Data supplied —
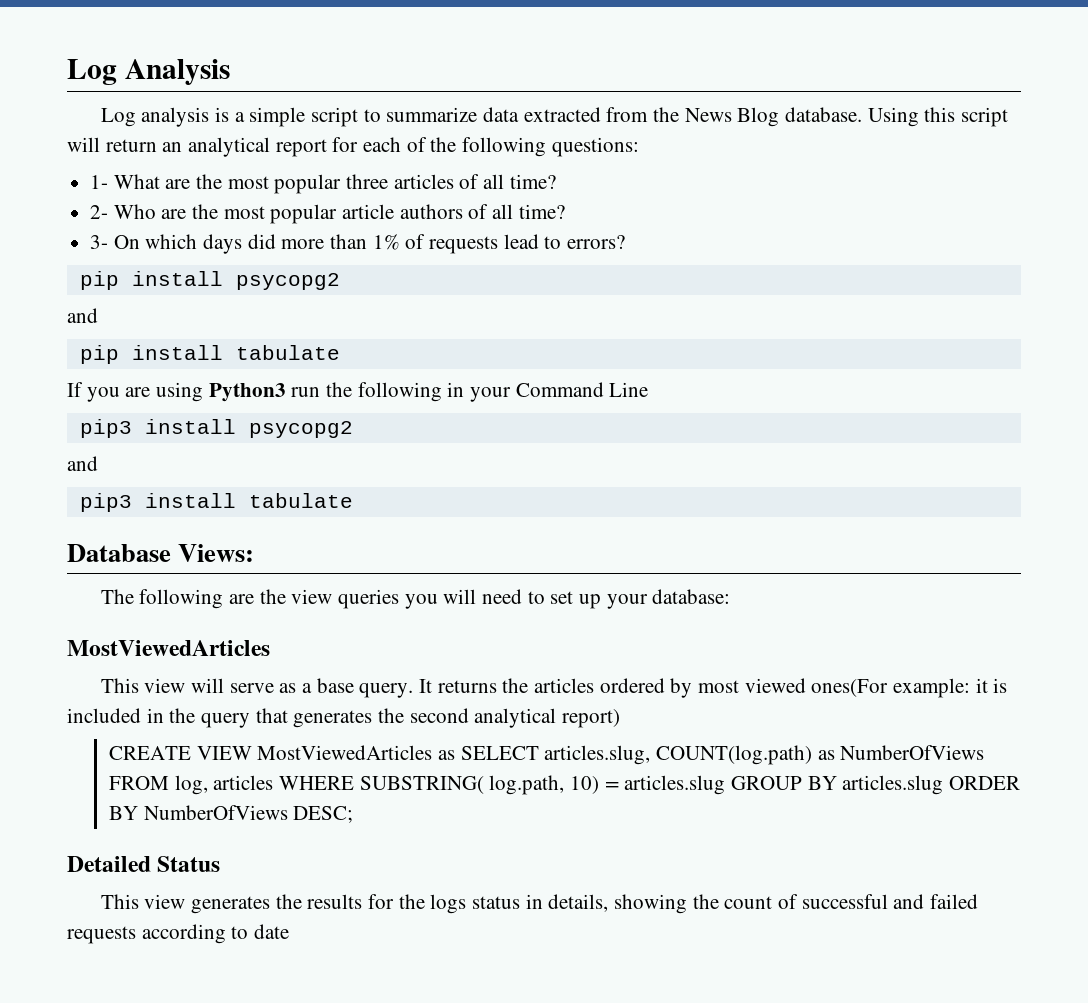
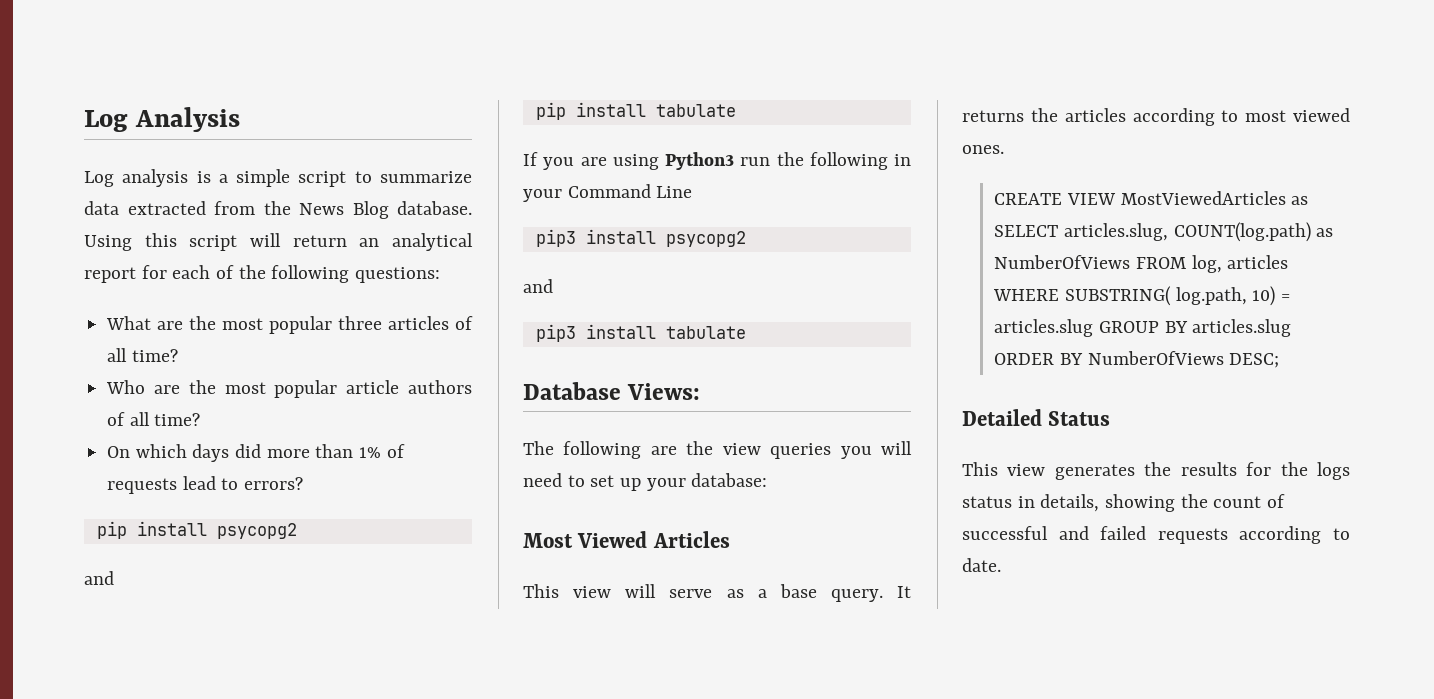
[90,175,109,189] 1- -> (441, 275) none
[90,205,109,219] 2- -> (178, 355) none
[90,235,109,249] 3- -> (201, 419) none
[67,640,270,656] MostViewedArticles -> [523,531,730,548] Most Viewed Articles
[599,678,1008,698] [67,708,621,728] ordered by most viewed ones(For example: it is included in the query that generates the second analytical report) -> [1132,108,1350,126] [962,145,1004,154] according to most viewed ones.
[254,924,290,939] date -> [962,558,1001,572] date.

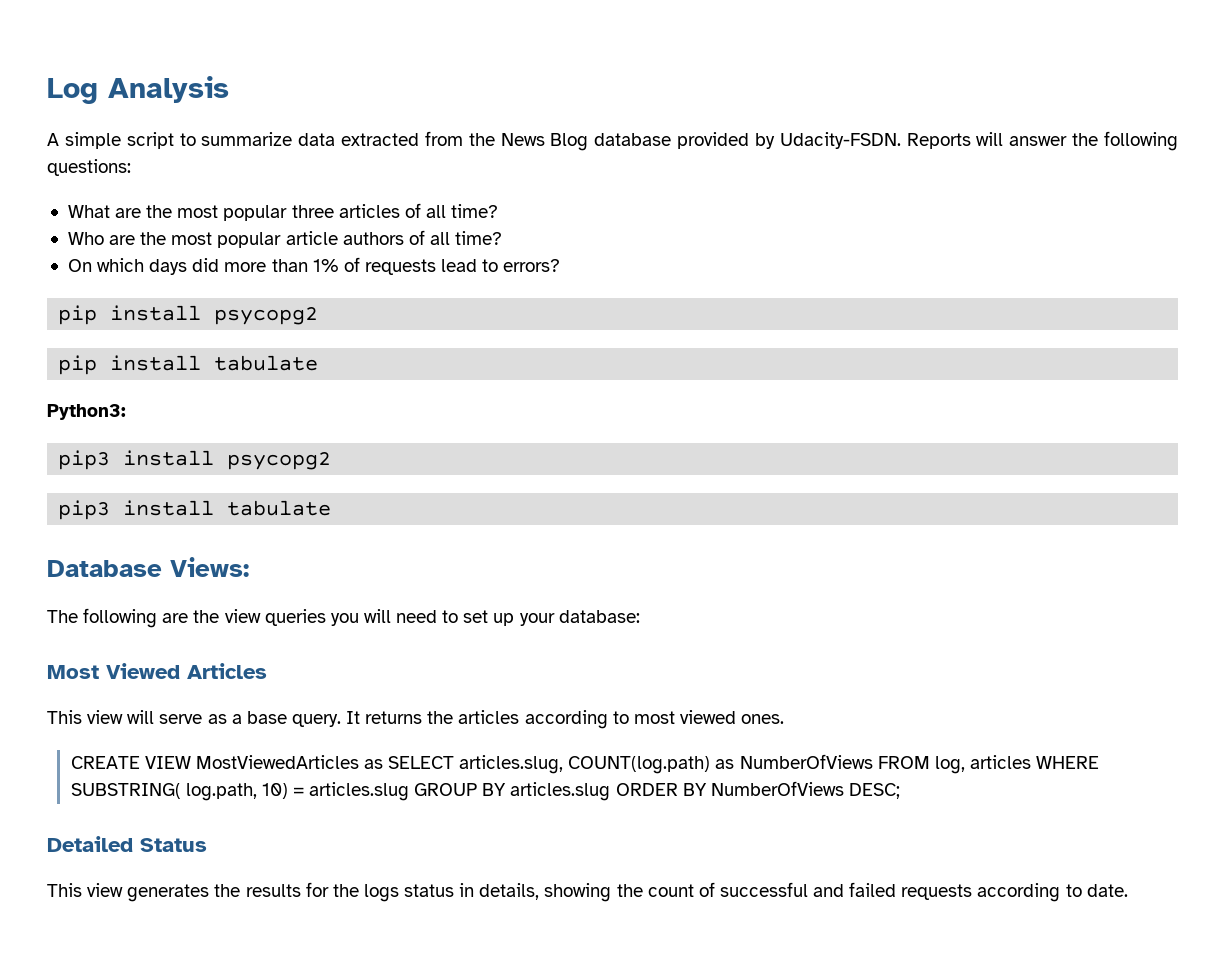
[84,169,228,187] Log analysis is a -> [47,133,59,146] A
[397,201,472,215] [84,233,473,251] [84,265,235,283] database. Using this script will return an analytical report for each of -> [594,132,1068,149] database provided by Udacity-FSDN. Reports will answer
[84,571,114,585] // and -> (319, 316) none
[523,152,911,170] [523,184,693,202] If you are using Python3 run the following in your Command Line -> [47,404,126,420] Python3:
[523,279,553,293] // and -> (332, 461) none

Task objective —
Print the material again, unchanged, without its pictures.

Answer area —
[90,175,109,189] 1- -> (441, 275) none
[90,205,109,219] 2- -> (178, 355) none
[90,235,109,249] 3- -> (201, 419) none
[67,640,270,656] MostViewedArticles -> [523,531,730,548] Most Viewed Articles
[599,678,1008,698] [67,708,621,728] ordered by most viewed ones(For example: it is included in the query that generates the second analytical report) -> [1132,108,1350,126] [962,145,1004,154] according to most viewed ones.
[254,924,290,939] date -> [962,558,1001,572] date.

[84,169,228,187] Log analysis is a -> [47,133,59,146] A
[397,201,472,215] [84,233,473,251] [84,265,235,283] database. Using this script will return an analytical report for each of -> [594,132,1068,149] database provided by Udacity-FSDN. Reports will answer
[84,571,114,585] // and -> (319, 316) none
[523,152,911,170] [523,184,693,202] If you are using Python3 run the following in your Command Line -> [47,404,126,420] Python3:
[523,279,553,293] // and -> (332, 461) none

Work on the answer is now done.